> TASK TO CARRY OUT
Write out exactly the lines below starting at the one containing "color: #14532d ->" and ending at the one containing "#table-2 tbody tr.r0". Omit every picture.

> DATA RECORDS

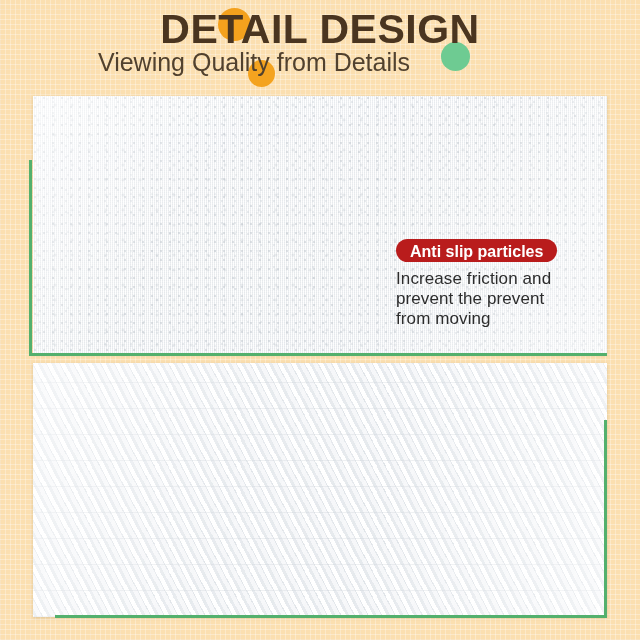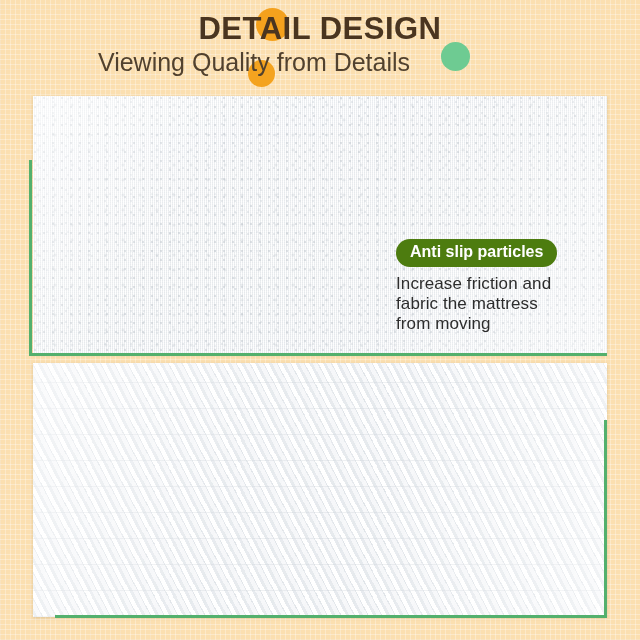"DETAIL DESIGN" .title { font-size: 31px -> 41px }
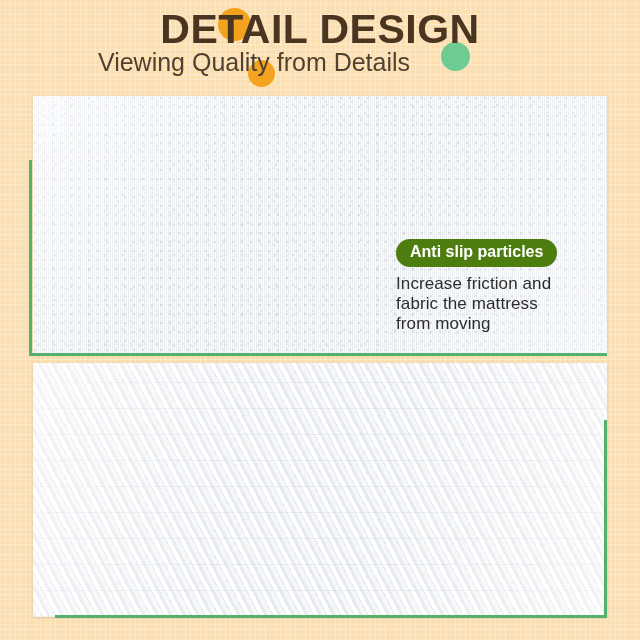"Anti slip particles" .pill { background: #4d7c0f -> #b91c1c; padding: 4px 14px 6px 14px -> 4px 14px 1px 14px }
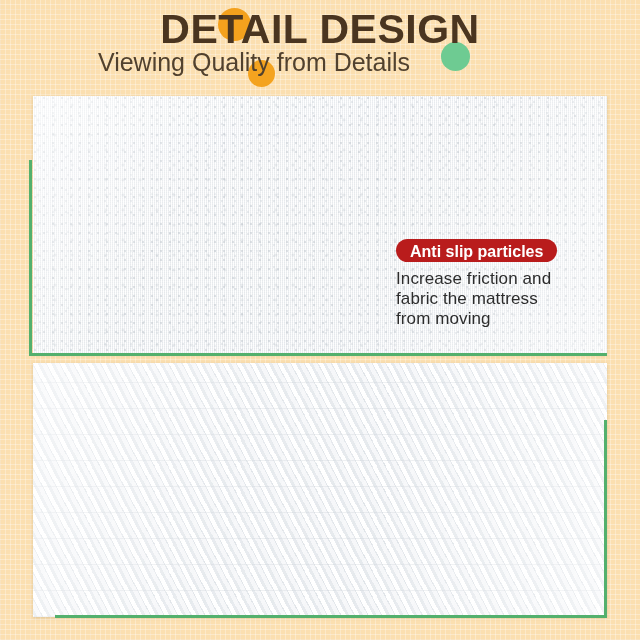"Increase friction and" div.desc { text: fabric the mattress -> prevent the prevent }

...

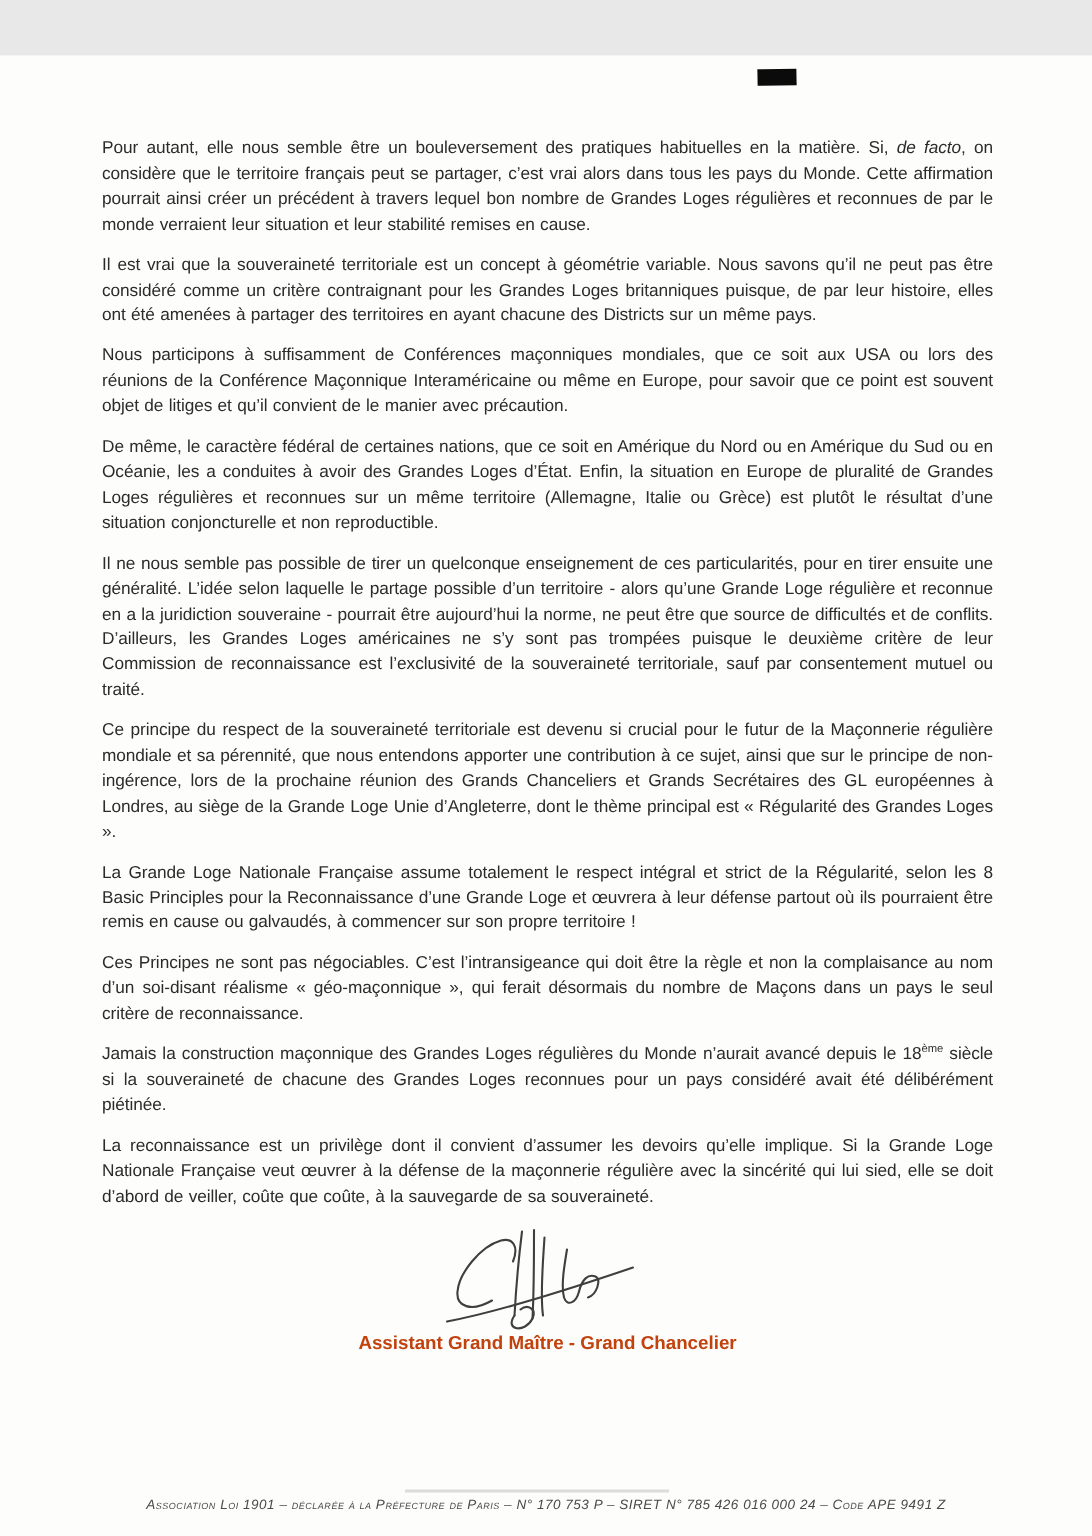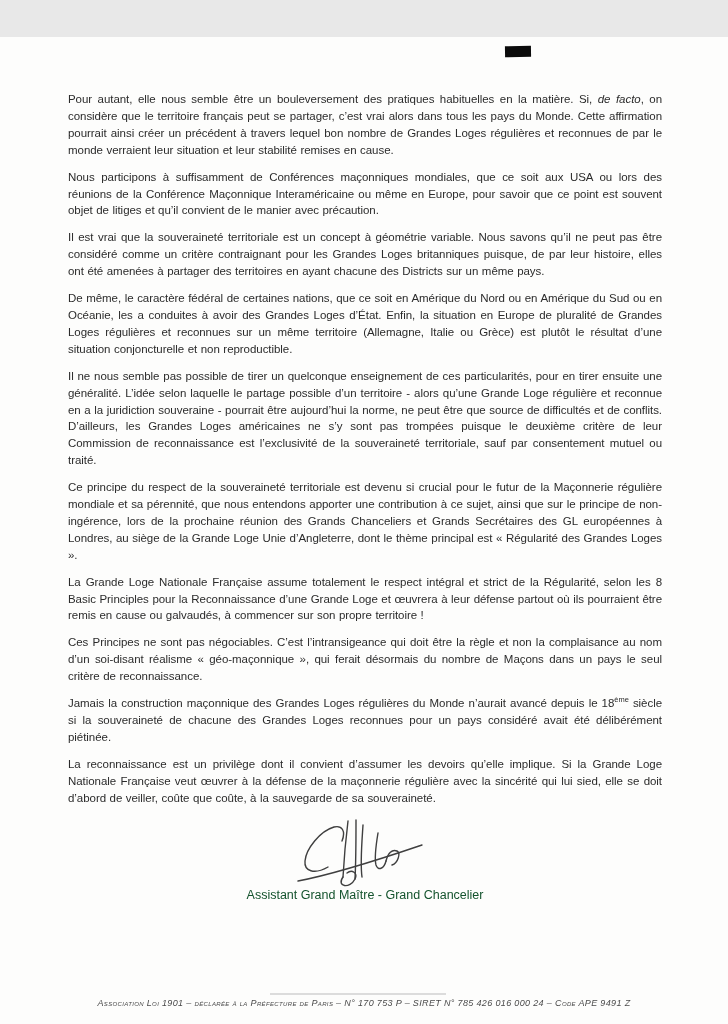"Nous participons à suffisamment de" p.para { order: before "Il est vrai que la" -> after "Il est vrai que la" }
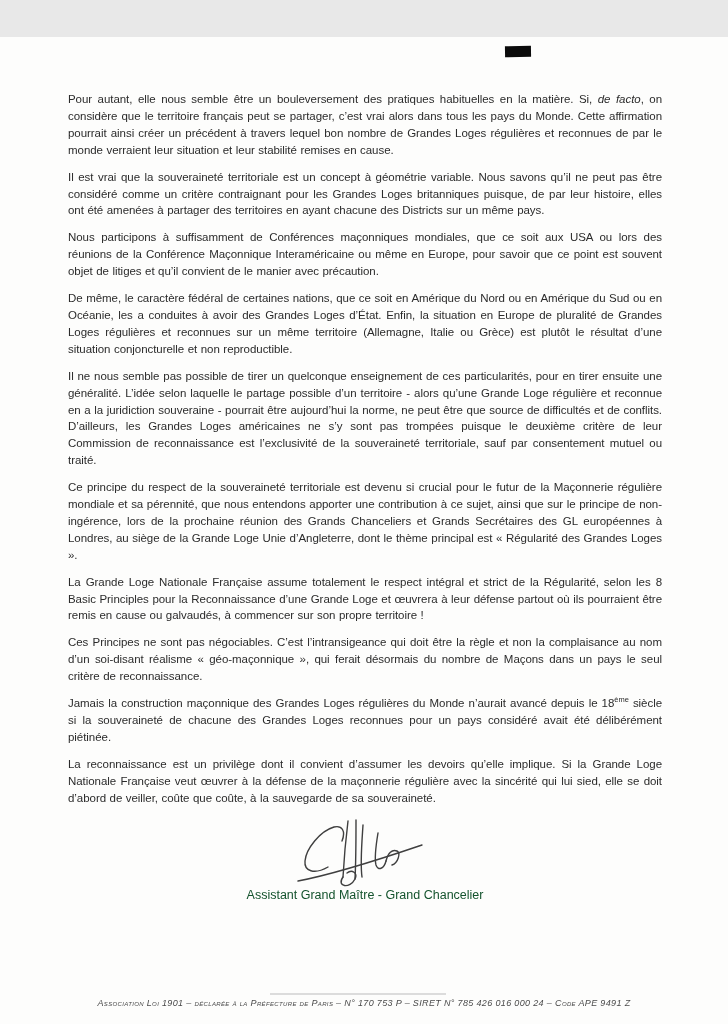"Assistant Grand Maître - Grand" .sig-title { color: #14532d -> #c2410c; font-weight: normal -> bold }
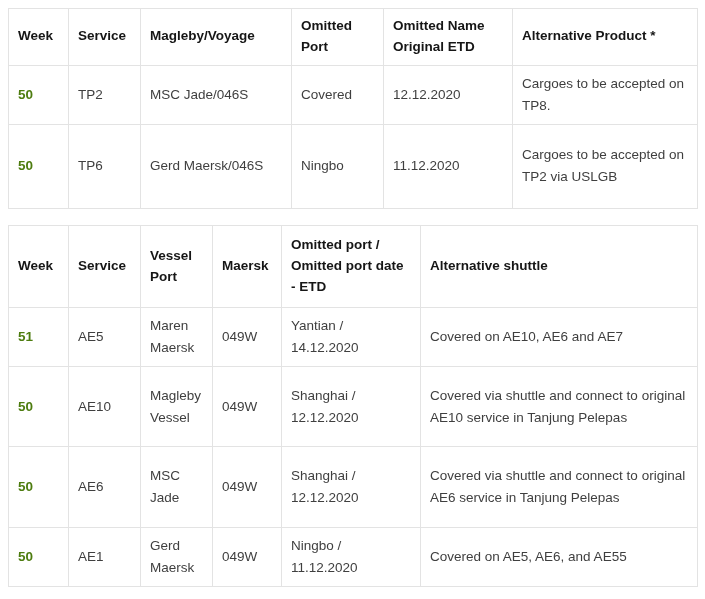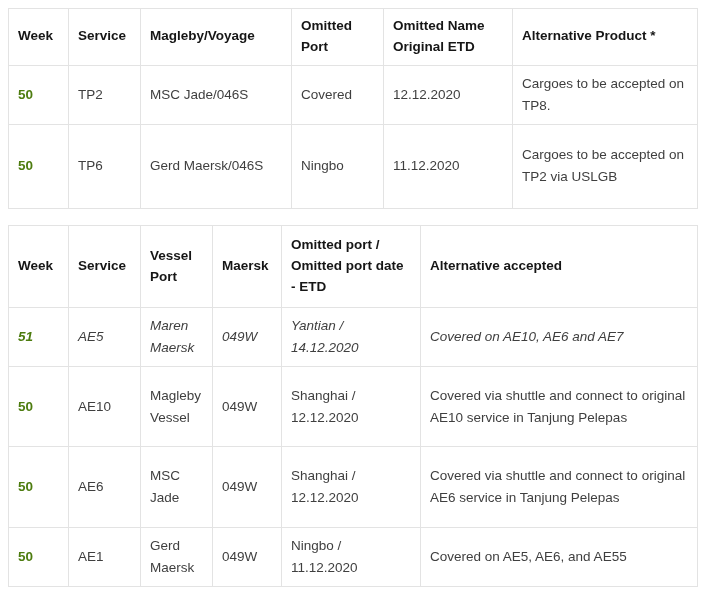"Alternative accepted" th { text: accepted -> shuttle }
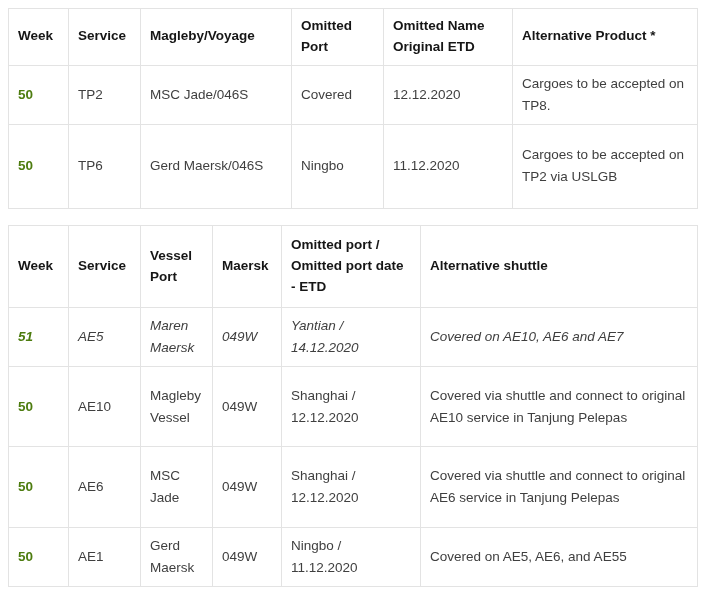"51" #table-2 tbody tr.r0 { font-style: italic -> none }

---

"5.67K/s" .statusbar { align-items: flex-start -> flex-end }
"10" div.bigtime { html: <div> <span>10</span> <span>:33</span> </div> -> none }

> RESULT OF THE TASK
"Assistant Grand Maître - Grand" .sig-title { color: #14532d -> #c2410c; font-weight: normal -> bold }
"Alternative accepted" th { text: accepted -> shuttle }
"51" #table-2 tbody tr.r0 { font-style: italic -> none }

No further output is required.